If nothing else, this budget season has exposed as fiction the mayor’s repeated claim of being more collaborative than his predecessors when it comes to relations with the City Council. In the past, Johnson’s “collaboration,” such as it’s been, has been born of necessity as much as anything else — a consequence of a divisive brand of politics that has sapped aldermanic confidence in his leadership. It’s not surprising that any pretense to give-and-take is on the shelf now that we’re fast approaching election season in Chicago.

But it is dismaying. And, if you care about Chicago’s future, very worrying.
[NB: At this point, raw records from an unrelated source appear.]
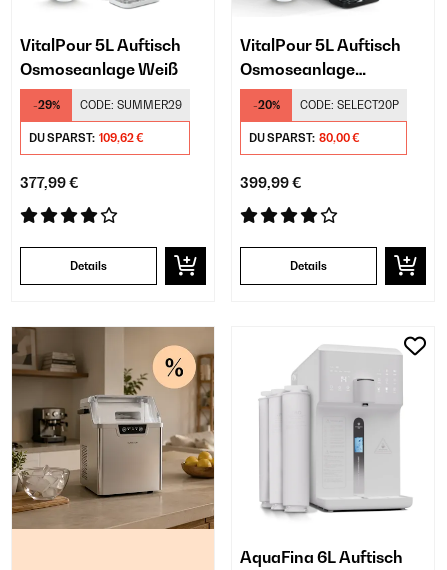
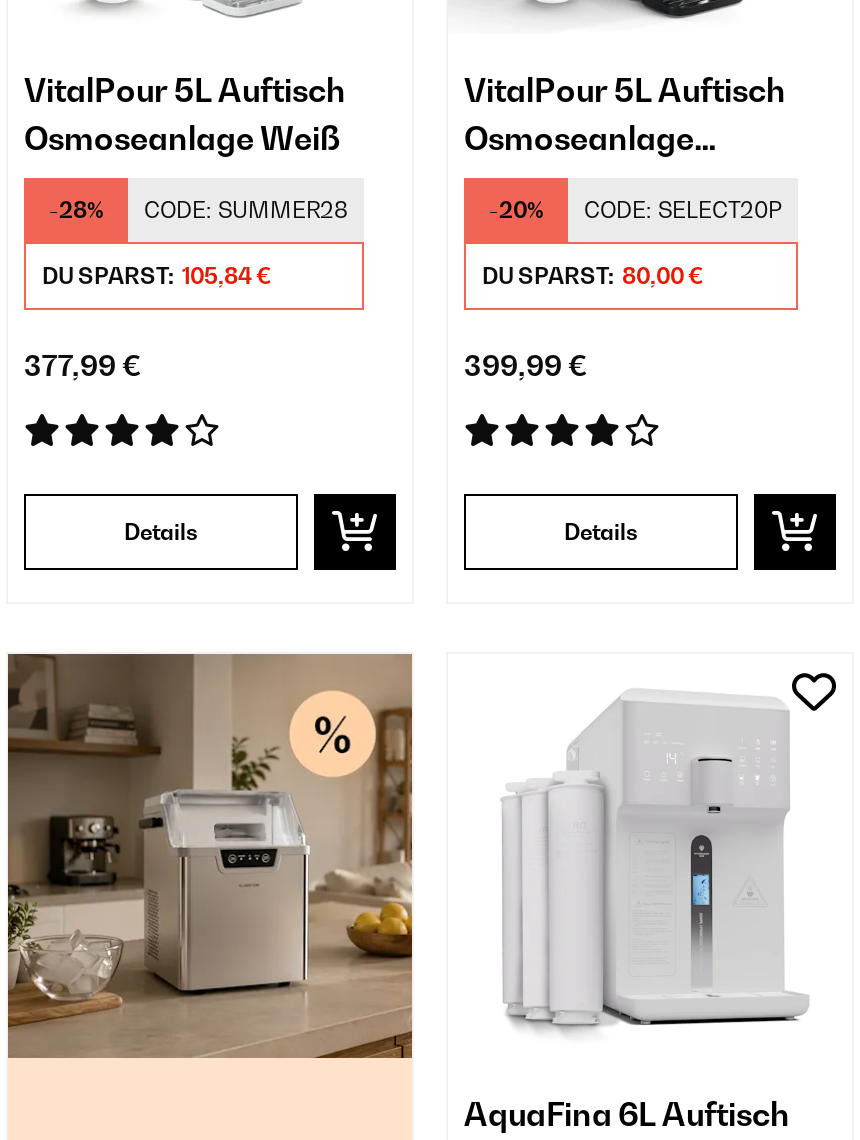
- -29%
+ -28%

- CODE: SUMMER29
+ CODE: SUMMER28

- DU SPARST: 109,62 €
+ DU SPARST: 105,84 €
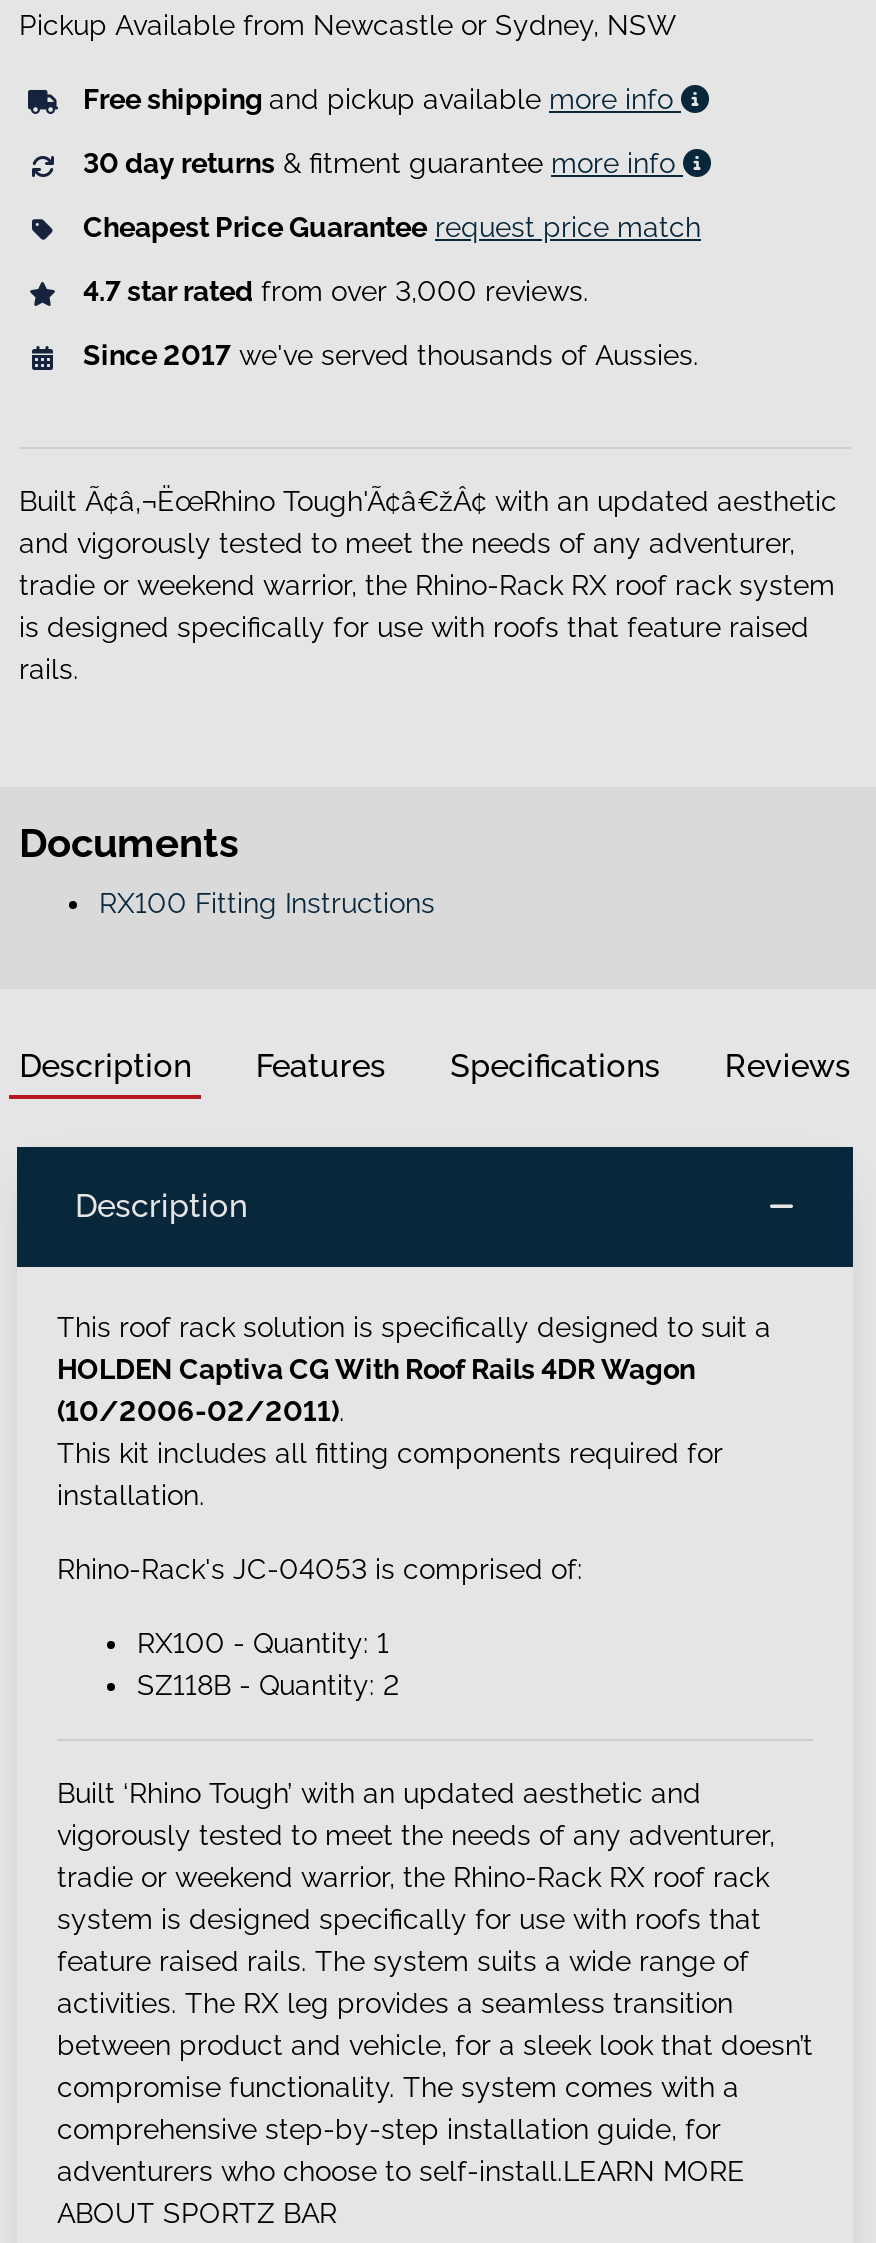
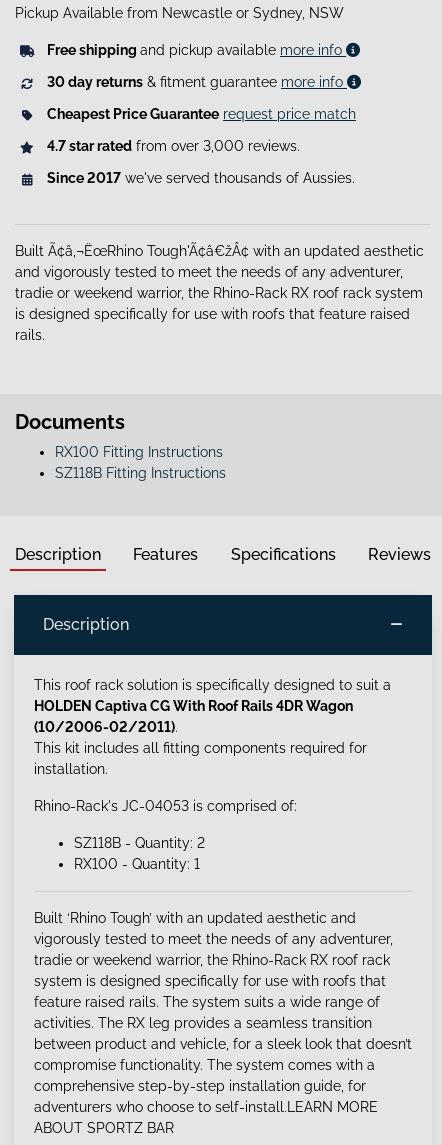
+ SZ118B Fitting Instructions

- RX100 - Quantity: 1

+ RX100 - Quantity: 1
Long after a majority of alders made it clear they wouldn’t support reviving the city’s corporate head tax, Johnson’s insistence on a monthly $21 tax on each worker at businesses employing 100 or more is beginning to put Chicago in truly perilous territory when it comes to its finances.
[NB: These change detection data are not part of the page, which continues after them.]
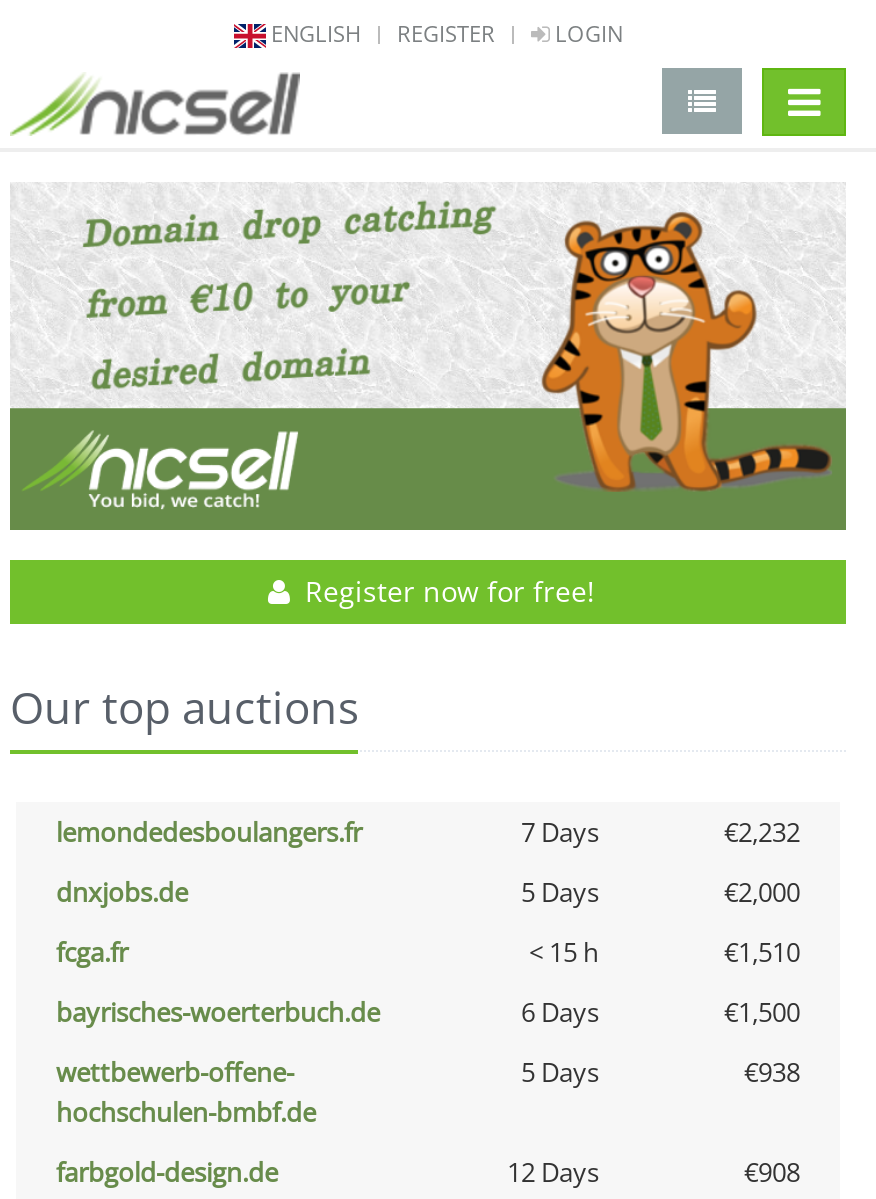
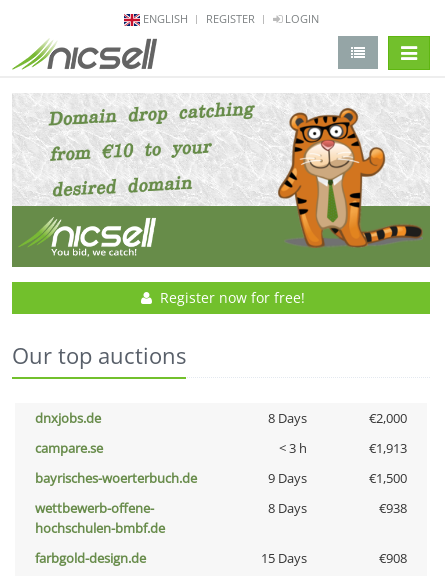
- lemondedesboulangers.fr
- 7 Days
- €2,232

- 5 Days
+ 8 Days

- fcga.fr
- < 15 h
- €1,510
+ campare.se
+ < 3 h
+ €1,913

- 6 Days
+ 9 Days

- 5 Days
+ 8 Days

- 12 Days
+ 15 Days
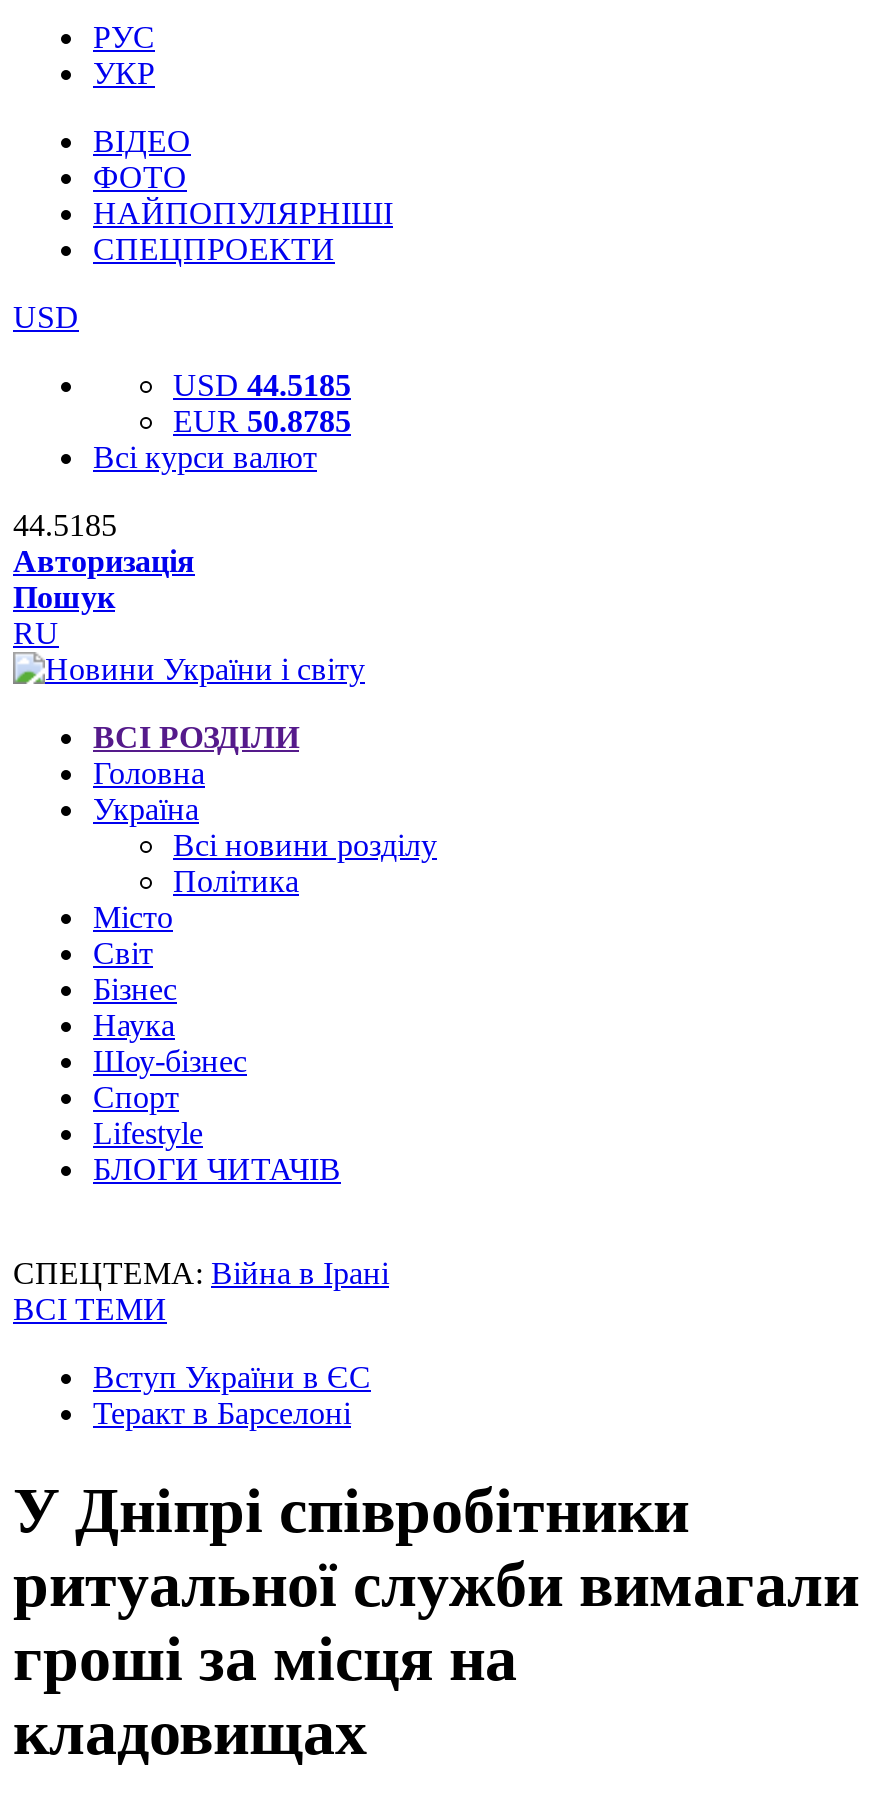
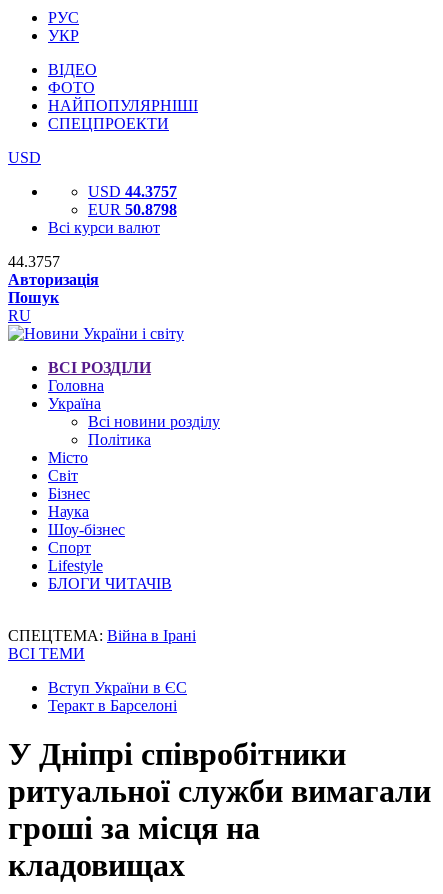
- USD 44.5185
+ USD 44.3757

- EUR 50.8785
+ EUR 50.8798

- 44.5185
+ 44.3757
Team Johnson estimates that tax would generate $100 million; the city’s budget gap is $1.2 billion. A head tax would crush whatever remaining confidence companies and investors have in Chicago as a healthy place to do business. There are clear alternatives to that much-despised levy, but we’re not in the realm of logic and practicality anymore.

Johnson clearly wants desperately to stand for reelection having made the “rich” pay more in taxes to bankroll his agenda. That goal is what has animated his mayoralty from the start, and he’s obviously been frustrated at his inability to convince Springfield lawmakers, the business community and even ordinary Chicago voters to endorse more levies on a business sector that already is heavily taxed.
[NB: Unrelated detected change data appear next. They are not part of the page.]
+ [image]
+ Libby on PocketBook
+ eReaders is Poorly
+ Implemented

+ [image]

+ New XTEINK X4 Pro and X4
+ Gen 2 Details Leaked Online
Now, it’s the City Council’s turn. And they’re not buying what the mayor is selling either.

As a result, the first week of December is nearing its close and Johnson has only brinksmanship on offer. It would be one thing if all that was at stake was his future political standing. But he’s holding Chicago itself hostage over an ideological demand that at the end of the day isn’t critical to balancing the budget.

What do we mean by “holding Chicago hostage”? The agencies that determine the city’s credit rating — Standard & Poor’s, Moody’s and the like — are watching this process just like us journalists and other interested observers. Those agencies, in determining how much of a risk the city’s bonds are for investors, will consider not just the details of the final budget product for 2026 but how the council and mayor arrived at it.

In short, the stability of Chicago’s governance is a factor in these ratings as well. And right now Chicago simply isn’t a good bet on that score if you’re an investor, whether in the city’s bonds, a real estate project or a new restaurant. Chicago’s credit rating currently is a scant (and wobbly) two notches above junk status.

So Johnson at this stage truly is playing with fire. If he continues on this course — threatening budget vetoes, summarily dismissing potentially viable cost-cutting or revenue ideas — soon there will be open discussion of precisely what happens if the budget isn’t passed by the Dec. 31 deadline. That’s never happened in this city’s long history. Never.

Ask President Donald Trump and members of Congress from either party how much they enjoyed the longest federal government shutdown ever. The federal government can issue debt and print money to paper over fiscal woes. But our city’s functionality depends heavily on the confidence of bondholders, many of whom don’t live here. Blowing the deadline would be disastrous.

It’s not too late. The mayor should pivot and begin engaging in good faith with aldermen, including his own Finance Committee chair, Ald. Pat Dowell, 3rd, who was among the 26 to sign last week’s letter outlining budget alternatives to the head tax.

Unions representing the city’s workforce also should understand that even if they end up “winning” in this budget crisis by not agreeing to any money-saving concessions, they will risk losing far more in the future if the city’s access to the debt markets is badly constrained or even shut off. If the mayor isn’t going to provide appropriate leadership, those unions could help fill the breach — and it would be in their self-interest to do so. Now.

Unfortunately, an awful lot of short-term thinking seems still to be at work in the budget showdown.

Shared sacrifice is the only realistic — and fair — way out of this mess.